I gave my mother advice on recovering from a leg injury, and it worked. I’m getting more analytical practice and working on getting back into my intellectual mode. I’m reading more.
In the past year, I’ve gone through a car crash, my father’s death,  and wife’s hospitalization for food poisoning. I got a dog, moved to a new town, and I’m trying to do whatever I can to keep newlywed life happy. It hasn’t been easy going through all this, but here I am.
This is self-actualization. It’s the law of attraction, and the benefit is swagger. Nerd swagger. Blerd swagger. Geek swagger (swaggeek?).

I feel like this guy. And 8 feet tall.

The work is paying off, and I can’t stop. Gotta squeeze every drop until it leaves or recdes. Gotta keep this party going as long as I can. To quote T.I. in “Swagger Like Us,” my flow’s colder than February with extraordinary swag.

I’ve got the swag sauce for my swaghetti ’cause I’m drippin’ swagu – right, Beyonce and Kanye? I’m heavy and rolling, like Andrew Wyatt sings on Mark Ronson’s Uptown Special, prepared to uptown funk you up. Say my name, you know who I am.
Swagger. It feels good. Cue the viral video of Vince McMahon’s silly strut, please.
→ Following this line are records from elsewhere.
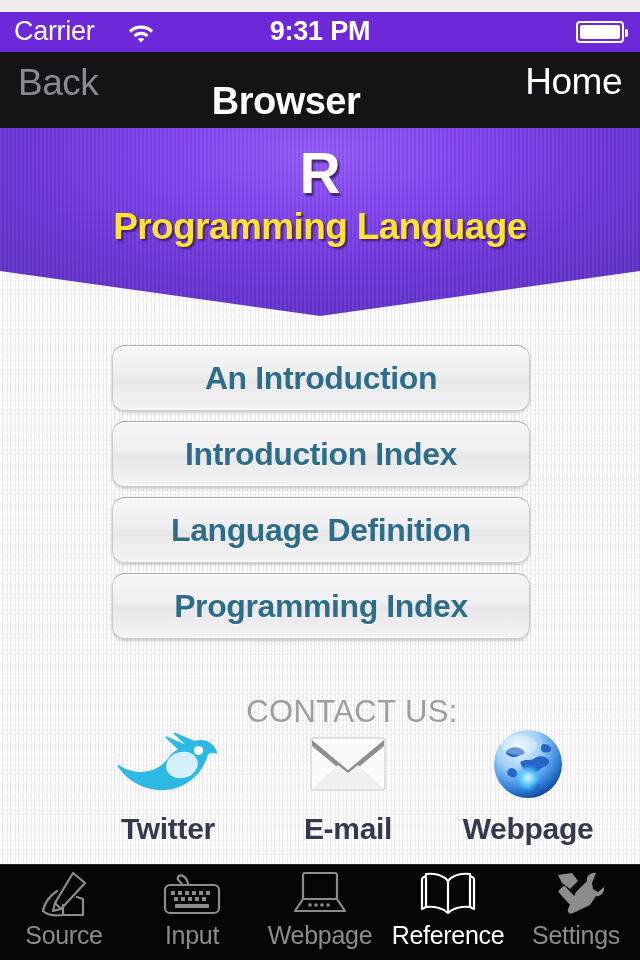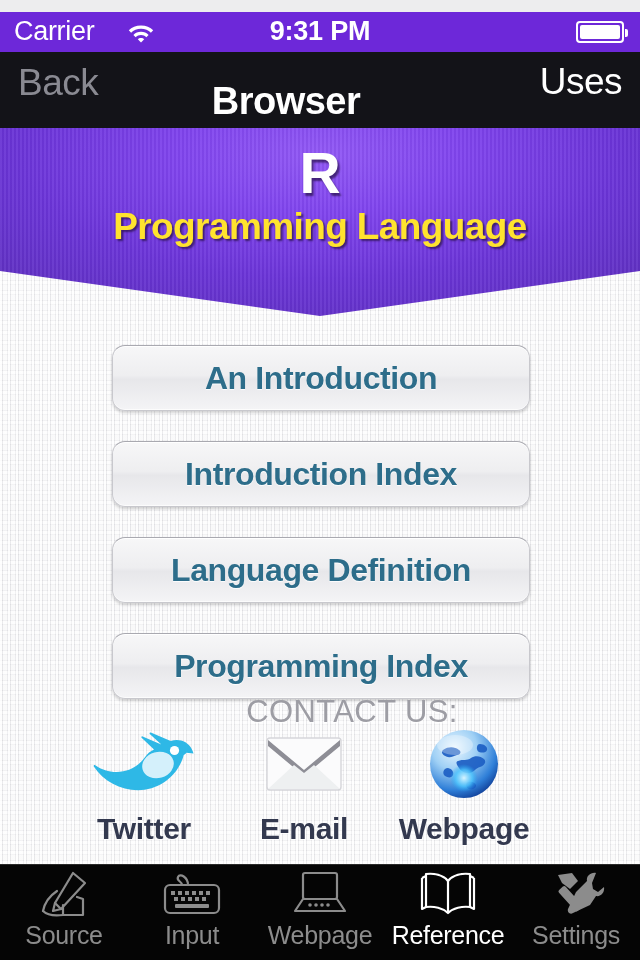--- a/index.html
+++ b/index.html
@@ -304,7 +304,7 @@
   <div class="nav-bar">
     <div class="nav-back">Back</div>
     <div class="nav-title">Browser</div>
-    <div class="nav-home">Uses</div>
+    <div class="nav-home">Home</div>
   </div>
 
   <div class="content">

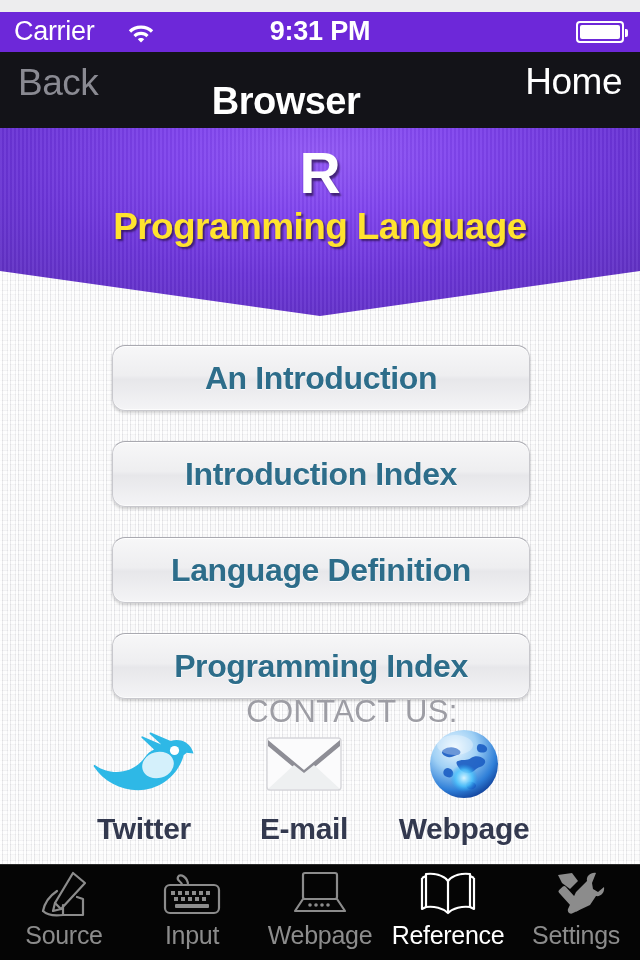--- a/index.html
+++ b/index.html
@@ -185,7 +185,7 @@
     position: relative;
     width: 418px;
     height: 66px;
-    margin-bottom: 30px;
+    margin-bottom: 10px;
     border-radius: 13px;
     background: linear-gradient(to bottom, #f7f7f8 0%, #eeeef0 46%, #e7e7ea 52%, #f4f4f6 100%);
     border: 1px solid #c8c8cd;

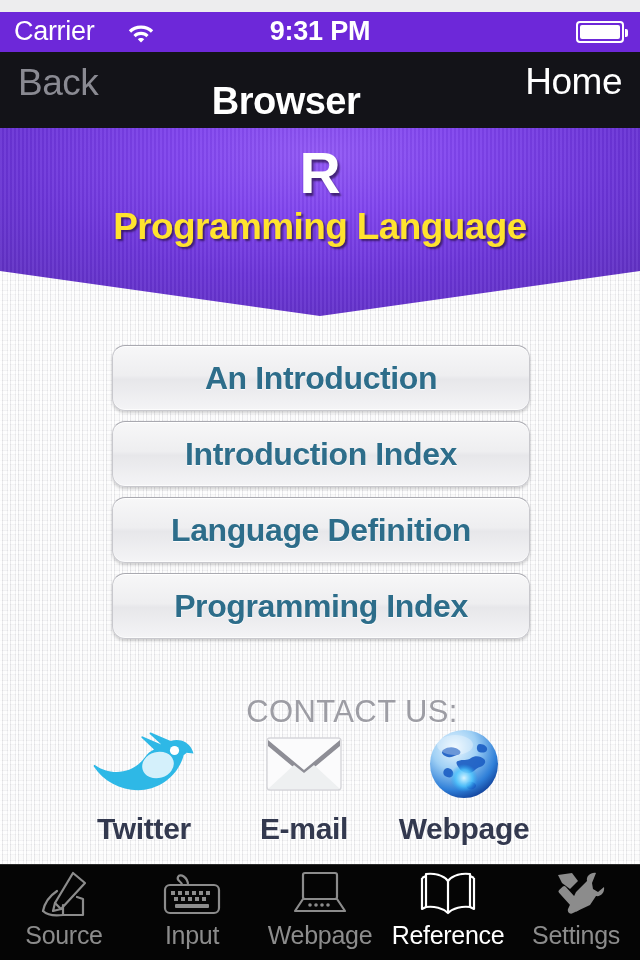--- a/index.html
+++ b/index.html
@@ -222,10 +222,11 @@
   }
   .contact-row {
     position: absolute;
-    left: 44px; top: 600px;
+    left: 60px; top: 600px;
     width: 520px;
     display: flex;
-    justify-content: center;
+    justify-content: space-between;
+    padding-left: 28px;
   }
   .contact-item {
     width: 160px;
At my job’s cafeteria, one of the cooks that I’m friendly with said I reminded him of the song by new artist Jidenna, titled “Classic Man.” The chorus is simple, beginning with: I’m a classic man / You can be mean when you look this clean / I’m a classic man / Calling on me like a young O.G.
I think I can handle that mantle, sharing my glow.

Someone buy me this suit, please?

And maybe I can keep this art model thing going as well. On Mother’s Day, I was back in those New Hartford woods, wearing a black suit and posing on a plinth for Anna’s next creation.

I joked I looked more like Dom Torretto’s new sidekick in Fast &; Furious 8, but I know Anna has something far more classical up her sleeve.

So I’m gonna let it happen. Embrace my beauty. Enjoy the moment.